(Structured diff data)

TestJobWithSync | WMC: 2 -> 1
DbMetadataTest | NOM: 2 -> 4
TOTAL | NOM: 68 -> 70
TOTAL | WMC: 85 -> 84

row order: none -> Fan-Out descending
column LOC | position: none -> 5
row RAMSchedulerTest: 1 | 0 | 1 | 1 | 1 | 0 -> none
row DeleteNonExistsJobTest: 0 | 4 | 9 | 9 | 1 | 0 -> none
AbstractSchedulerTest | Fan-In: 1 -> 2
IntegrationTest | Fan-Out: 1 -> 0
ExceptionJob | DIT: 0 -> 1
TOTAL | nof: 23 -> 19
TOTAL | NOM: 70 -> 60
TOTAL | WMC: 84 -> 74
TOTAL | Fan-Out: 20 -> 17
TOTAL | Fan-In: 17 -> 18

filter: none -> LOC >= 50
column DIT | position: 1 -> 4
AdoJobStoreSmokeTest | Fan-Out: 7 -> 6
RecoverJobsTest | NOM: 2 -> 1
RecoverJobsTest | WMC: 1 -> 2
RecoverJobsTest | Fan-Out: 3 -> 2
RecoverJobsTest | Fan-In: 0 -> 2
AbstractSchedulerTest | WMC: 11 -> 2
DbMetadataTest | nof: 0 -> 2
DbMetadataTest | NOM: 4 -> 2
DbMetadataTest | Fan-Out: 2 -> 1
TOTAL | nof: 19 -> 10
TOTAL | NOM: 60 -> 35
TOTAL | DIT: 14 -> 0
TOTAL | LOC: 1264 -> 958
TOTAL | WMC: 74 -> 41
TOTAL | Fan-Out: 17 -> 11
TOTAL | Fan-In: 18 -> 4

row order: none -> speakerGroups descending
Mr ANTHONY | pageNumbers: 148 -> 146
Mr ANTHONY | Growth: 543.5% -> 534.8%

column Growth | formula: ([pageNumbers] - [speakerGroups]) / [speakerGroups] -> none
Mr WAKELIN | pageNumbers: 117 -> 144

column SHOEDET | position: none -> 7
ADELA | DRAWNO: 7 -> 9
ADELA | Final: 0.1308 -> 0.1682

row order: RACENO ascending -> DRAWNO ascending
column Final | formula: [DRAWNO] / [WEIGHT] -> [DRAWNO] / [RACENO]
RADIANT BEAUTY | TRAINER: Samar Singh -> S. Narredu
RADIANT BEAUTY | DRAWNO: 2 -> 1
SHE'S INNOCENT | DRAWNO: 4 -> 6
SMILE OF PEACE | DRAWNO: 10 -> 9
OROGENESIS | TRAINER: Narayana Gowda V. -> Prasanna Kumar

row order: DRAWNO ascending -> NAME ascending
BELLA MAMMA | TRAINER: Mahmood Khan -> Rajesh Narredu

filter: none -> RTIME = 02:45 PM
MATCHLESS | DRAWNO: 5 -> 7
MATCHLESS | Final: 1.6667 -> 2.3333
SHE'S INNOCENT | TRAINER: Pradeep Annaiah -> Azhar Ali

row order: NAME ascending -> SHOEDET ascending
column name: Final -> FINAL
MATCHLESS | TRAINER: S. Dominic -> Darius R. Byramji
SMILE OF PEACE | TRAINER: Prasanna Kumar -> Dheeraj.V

• **Your assignment**:
Beginning at the opening line of the data, transcribe each line exactly until you reach the line with "RecoverJobsTest | Fan-Out: 3 -> 2", which you also include, and go no further.

• **Result of this task**:
TestJobWithSync | WMC: 2 -> 1
DbMetadataTest | NOM: 2 -> 4
TOTAL | NOM: 68 -> 70
TOTAL | WMC: 85 -> 84

row order: none -> Fan-Out descending
column LOC | position: none -> 5
row RAMSchedulerTest: 1 | 0 | 1 | 1 | 1 | 0 -> none
row DeleteNonExistsJobTest: 0 | 4 | 9 | 9 | 1 | 0 -> none
AbstractSchedulerTest | Fan-In: 1 -> 2
IntegrationTest | Fan-Out: 1 -> 0
ExceptionJob | DIT: 0 -> 1
TOTAL | nof: 23 -> 19
TOTAL | NOM: 70 -> 60
TOTAL | WMC: 84 -> 74
TOTAL | Fan-Out: 20 -> 17
TOTAL | Fan-In: 17 -> 18

filter: none -> LOC >= 50
column DIT | position: 1 -> 4
AdoJobStoreSmokeTest | Fan-Out: 7 -> 6
RecoverJobsTest | NOM: 2 -> 1
RecoverJobsTest | WMC: 1 -> 2
RecoverJobsTest | Fan-Out: 3 -> 2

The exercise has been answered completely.